Exercise material:

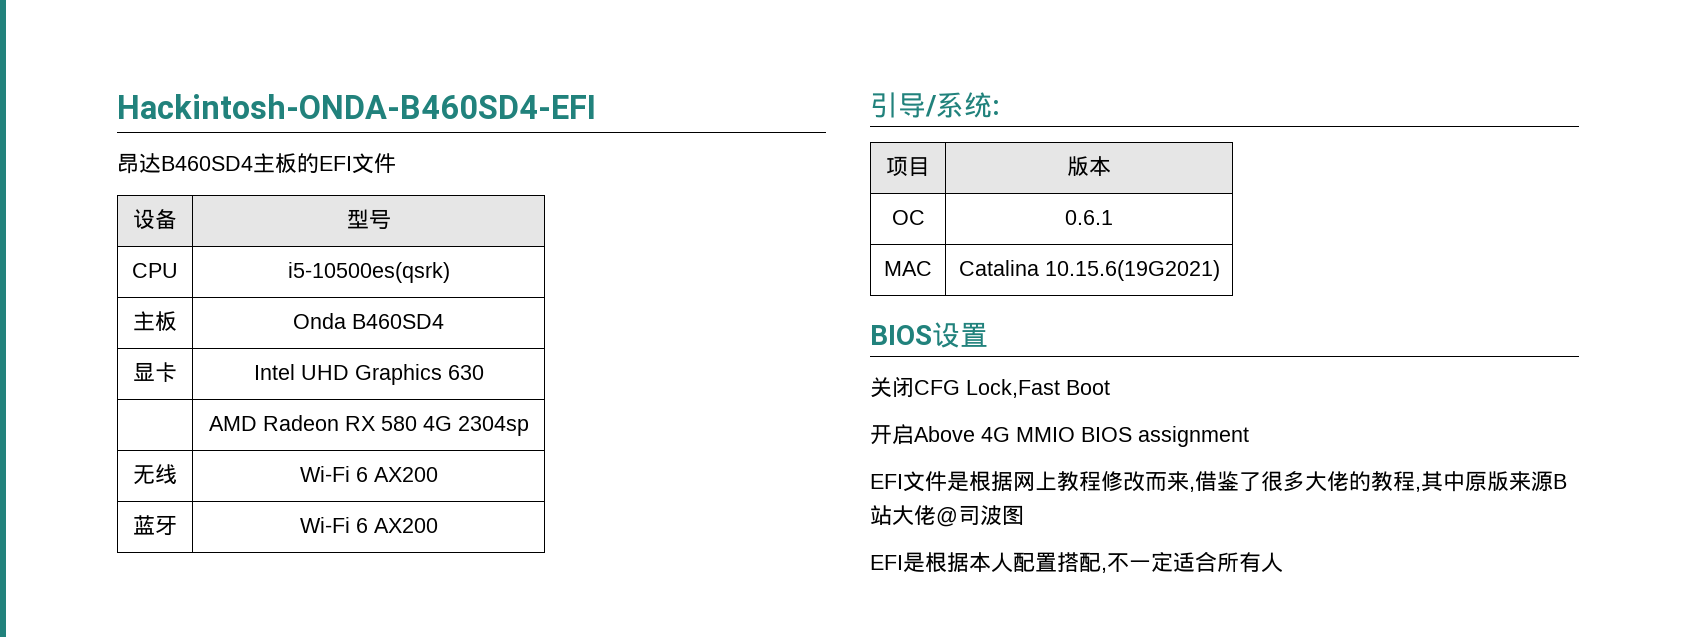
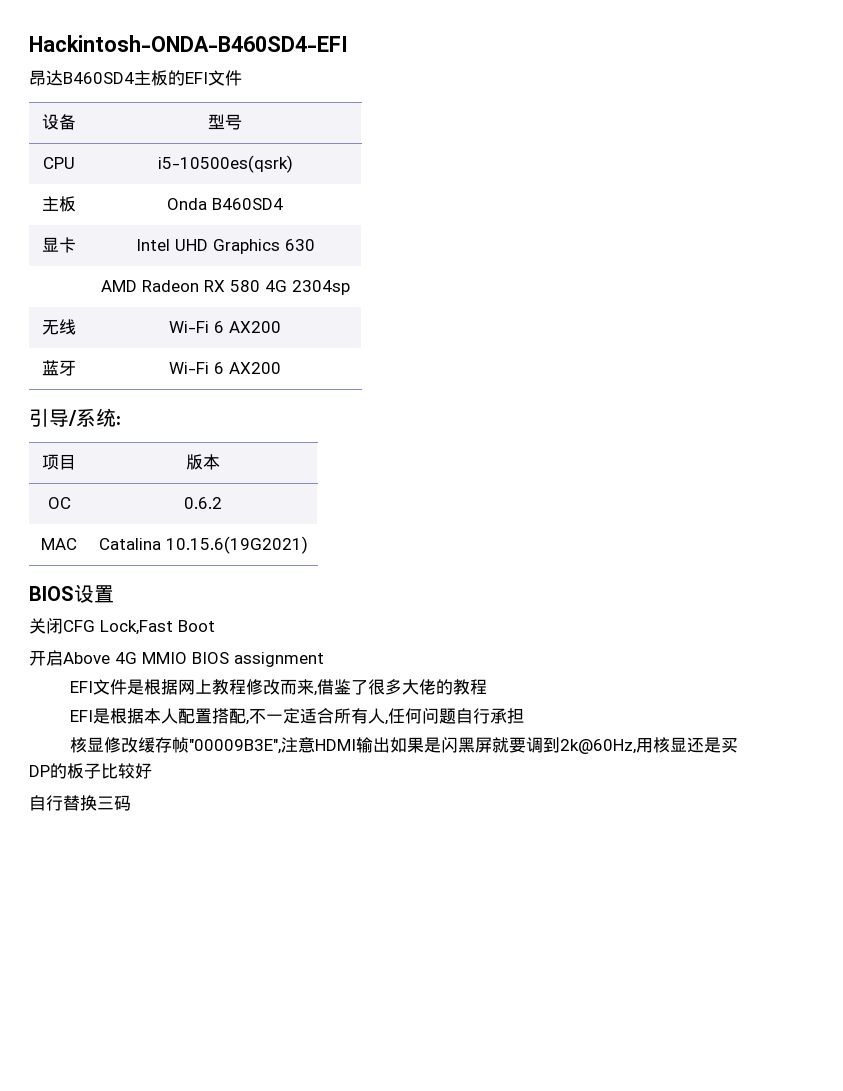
- OC | 0.6.1
+ OC | 0.6.2
- EFI文件是根据网上教程修改而来,借鉴了很多大佬的教程,其中原版来源B站大佬@司波图
+ EFI文件是根据网上教程修改而来,借鉴了很多大佬的教程
- EFI是根据本人配置搭配,不一定适合所有人
+ EFI是根据本人配置搭配,不一定适合所有人,任何问题自行承担
+ 核显修改缓存帧"00009B3E",注意HDMI输出如果是闪黑屏就要调到2k@60Hz,用核显还是买DP的板子比较好
+ 自行替换三码

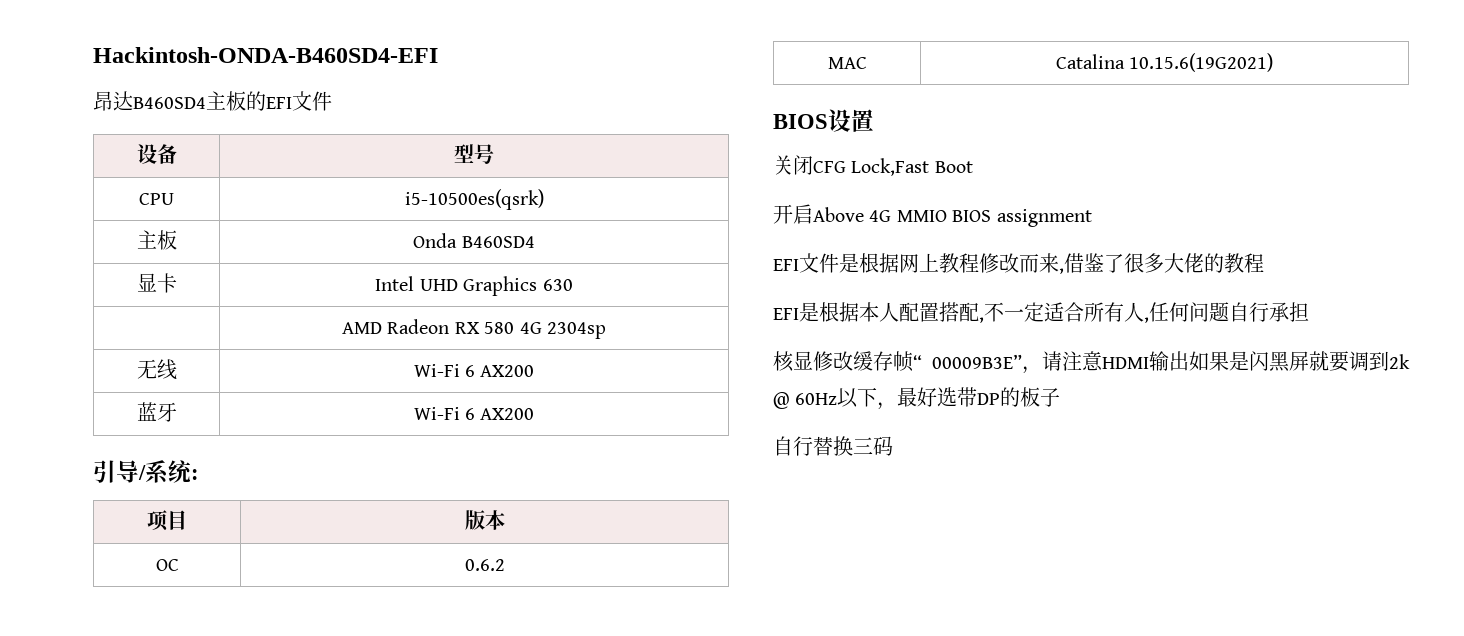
- 核显修改缓存帧"00009B3E",注意HDMI输出如果是闪黑屏就要调到2k@60Hz,用核显还是买DP的板子比较好
+ 核显修改缓存帧“ 00009B3E”，请注意HDMI输出如果是闪黑屏就要调到2k @ 60Hz以下，最好选带DP的板子

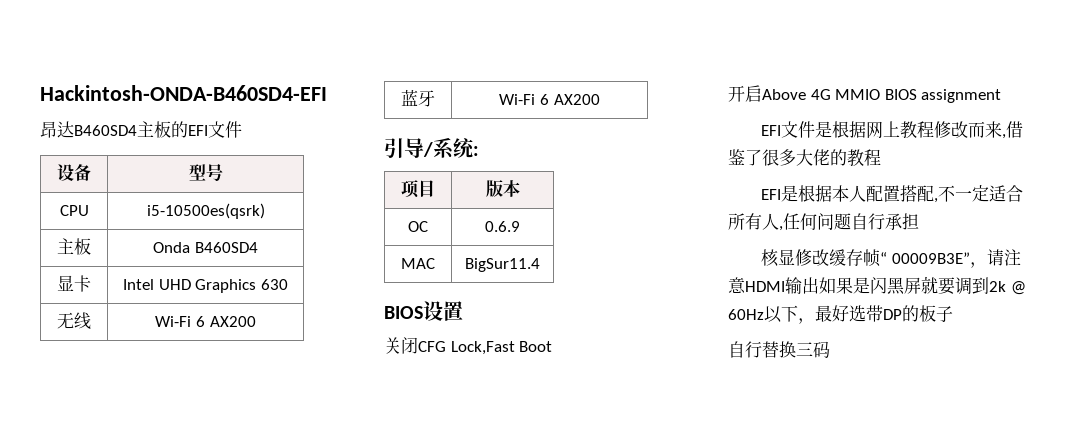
- | AMD Radeon RX 580 4G 2304sp
- OC | 0.6.2
+ OC | 0.6.9
- MAC | Catalina 10.15.6(19G2021)
+ MAC | BigSur11.4

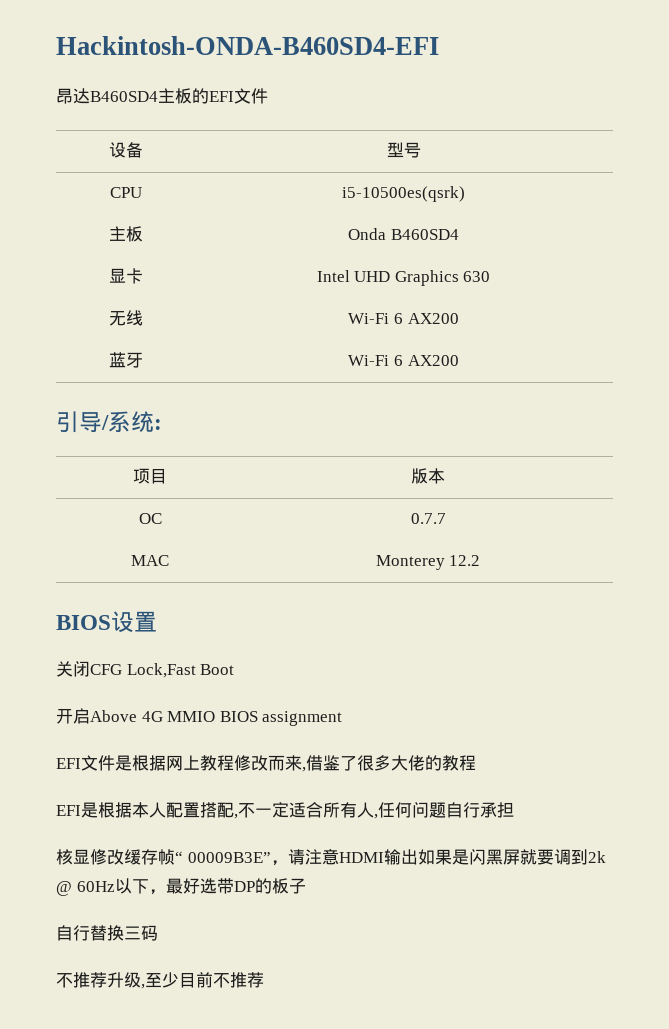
- OC | 0.6.9
+ OC | 0.7.7
- MAC | BigSur11.4
+ MAC | Monterey 12.2
+ 不推荐升级,至少目前不推荐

What needs to be done: From the line containing "- MAC | Catalina 10.15.6(19G2021)" to the end of the data above, give those lines again verbatim, with both endpoints included and no images.

Response:
- MAC | Catalina 10.15.6(19G2021)
+ MAC | BigSur11.4

- OC | 0.6.9
+ OC | 0.7.7
- MAC | BigSur11.4
+ MAC | Monterey 12.2
+ 不推荐升级,至少目前不推荐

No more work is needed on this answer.